When the snipers shot Sundberg it was not a heroic moment. It was a cold, calculated execution. We as a society have the collective delusion that guns are heroic, guns are strong, guns solve problems. We would benefit greatly if we would recognize strength beyond weaponry; the heroes of this story are the police who risked their own safety to rescue those children and evacuate the building, not the snipers who took the shot from a building away.
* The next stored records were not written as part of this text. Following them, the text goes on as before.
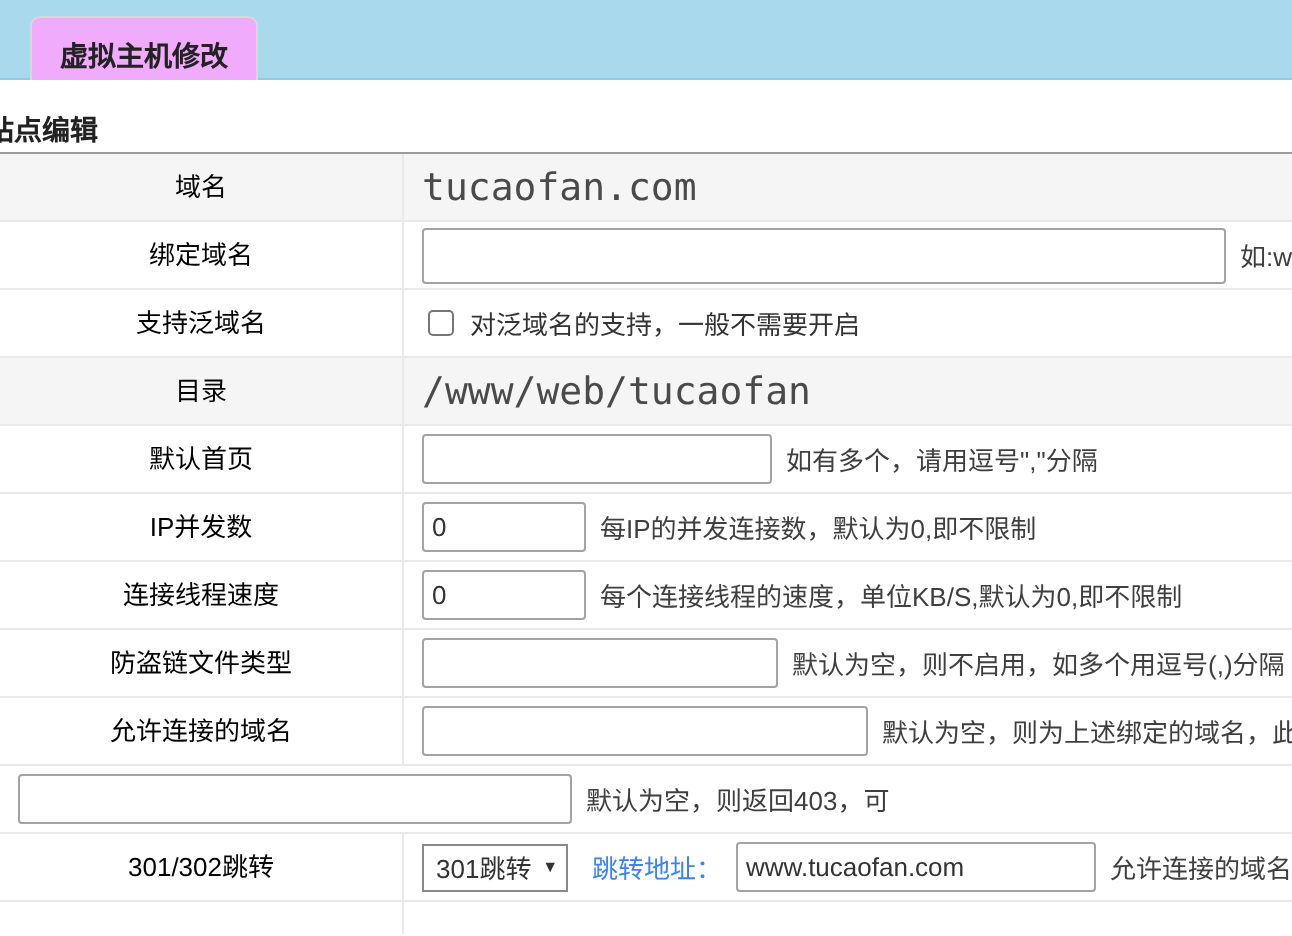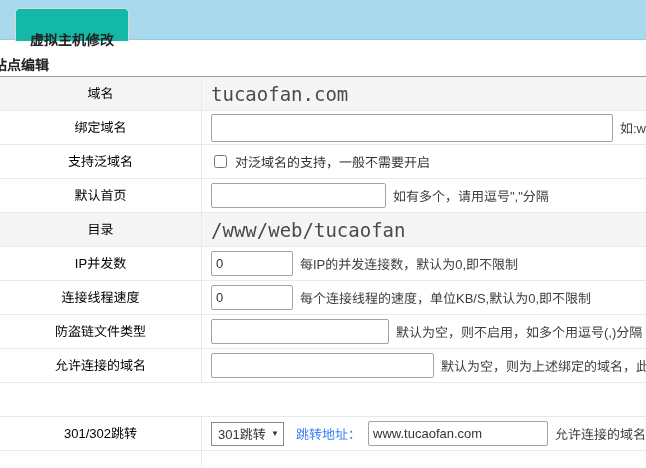"虚拟主机修改" .tab { background: #14b8a6 -> #f0abfc; padding: 16px 14px -> 4px 14px }
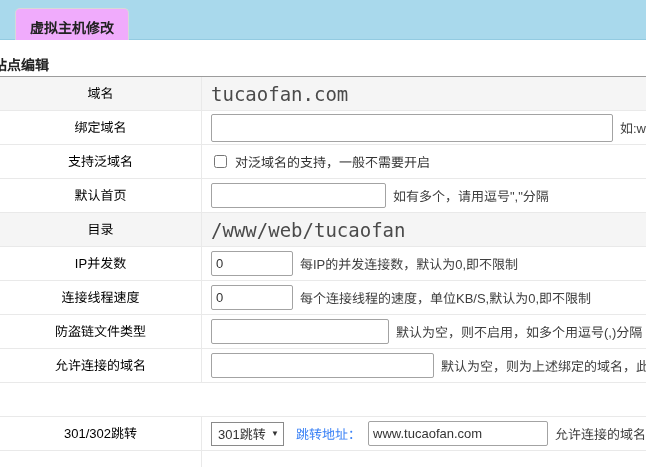"默认首页" div.row { order: before "目录" -> after "目录" }
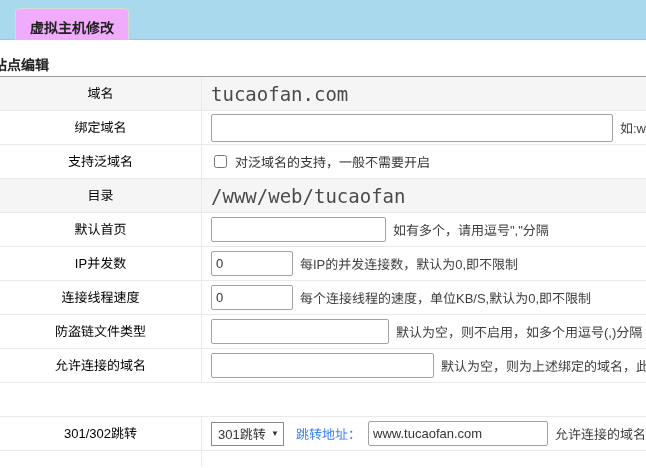"默认为空，则返回403，可" div.cell-content { html: none -> <div> <input> <span>默认为空，则返回403，可</span> </div> }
The thing that stands out to me most about this situation is that Sundberg seems to have been in his apartment by himself. Admittedly I am not a medical expert but, based on my experience, it would seem that Sundberg was dealing with some form of psychosis or hallucinations at the time of his death. I think it is fair to question how much he understood of the situation he was in. This is very different from someone with severe depression who instigates an attack to achieve suicide by cop.
Many people want to highlight this situation as an example for why we need a strong, well-armed police force. Those of us in favor of defunding the police would argue that better access to mental health resources before people start shooting up their own, and their neighbor’s, apartments would be far more beneficial. When the Minneapolis teachers’ union was striking, improved mental health services was one of their main demands, and yet our governor refused to support them, even as our state sits on a sizable budget surplus.
In addition to proactively funding more comprehensive mental health services, we really need to break down the stigma surrounding mental health issues. We need to make sure that people and their families are willing to seek out diagnosis and help without feeling that there is something wrong with them.
In the meantime we need to accept that we are choosing to live in a world of gun violence – gun violence that can, and increasingly will, happen anywhere. There will only be so much any amount of funding our police can do for us once the bullets start to fly. Uvalde, don’t forget, budgeted over $4 million dollars (37% of their general fund) to their police force and it neither prevented nor satisfactorily resolved the devastating attack on their school.